Rebecca Onie has certainly heeded the call. Co-founder of Health Leads and one of Forbes magazine’s top 30 social entrepreneurs in the world, she advocates for prescription of basic resources – food, housing, utilities – by doctors to their population of  low-income patients. A team of college volunteers then works to connect the prescription with available community resources. The most creative use of hospital waiting room real estate!

Violinist Robert Gupta raised the emotional quotient of the audience several levels with his sublime musical performance and storytelling. A musical prodigy and past medical researcher, Robert created Street Symphony: a musical outreach concert series using music to help heal the mentally ill living within homeless, incarcerated and Veteran communities.

3. Interdisciplinary research, crowd-sourcing and the power of networks

A glimpse into the frontier labs reveals an amazing world of collaboration: physician scientists working together with mathematicians, engineers and video gamers.

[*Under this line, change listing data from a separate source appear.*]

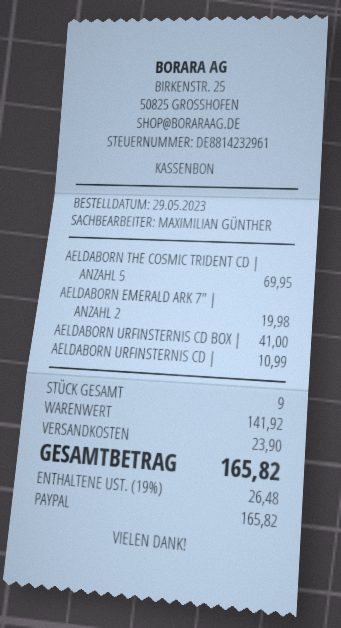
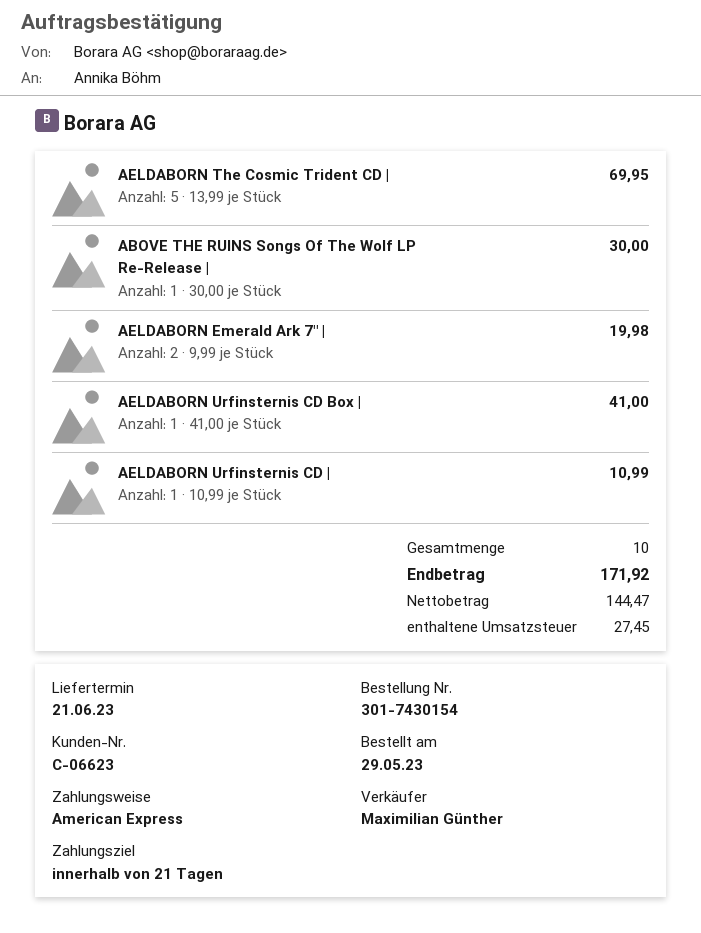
payment method: PayPal -> American Express
ABOVE THE RUINS Songs Of The Wolf LP Re-Release |: none -> 1 for 30.00
total quantity: 9 -> 10
shipping: 23.90 -> none
tax: 26.48 -> 27.45
total: 165.82 -> 171.92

Seth Cooper, Co-creater of Foldit, a scientific discovery game, uses crowd-sourcing & the “power of play” to help solve complex protein folding problems that translate to biochemical solutions.

Meanwhile Francis Arnold, Professor, California Institute of Technology, indulges in (safe) sex on the petridish: bringing together protein sequences from different species that reassemble into 3-D functional protein molecules. The result? Enzymes with longer lives that are used in cancer therapy or enzymes that help extract alcohol from plants for biofuel. The possibilities are endless.

The physician of the future will be a “networkologist”, claimed Albert-Laszlo Barabasi, Director of the Center for Complex Network Research, Northeastern University. The days of organ-based and “silo” medicine are over. Human disease, at the cellular level, is a complex network of infinite connections that transcend neat little anatomical delineations. Decoding these maps will translate into a new approach to cure.

The thought was echoed by Jonathan Eisen, Professor, UC Davis Genome Center, who reminded us that our bodies are a “teaming ecosystem of microbes”. This cloud of non-pathogens, rather than being inert, are a functioning organ, actively influencing our genetics and behavior, and vice-versa. The Human Microbiome Project aims to sequence the DNA of this community, with the hope that it will help us better understand the pathogenesis of various metabolic and immune diseases.

4. Art as medicine

Not a novel idea, but one that is perhaps often forgotten. The TEDMED community was treated to a fantastic range of music and performance that ranged from the invigorating acrobatics of TRACES to the sublime spoken word artistry of Sekou Andrews and Steve Connell.

Perhaps E.O. Wilson summarized it best: “The ideal scientist thinks like a poet and works like a bookkeeper”.

Beyond the speakers, it was the connections made at the Social Hub that will stay with me for a long time: a fantastic meeting of hearts and minds working towards a common goal – bringing the present front lines of medicine closer to a healthier future.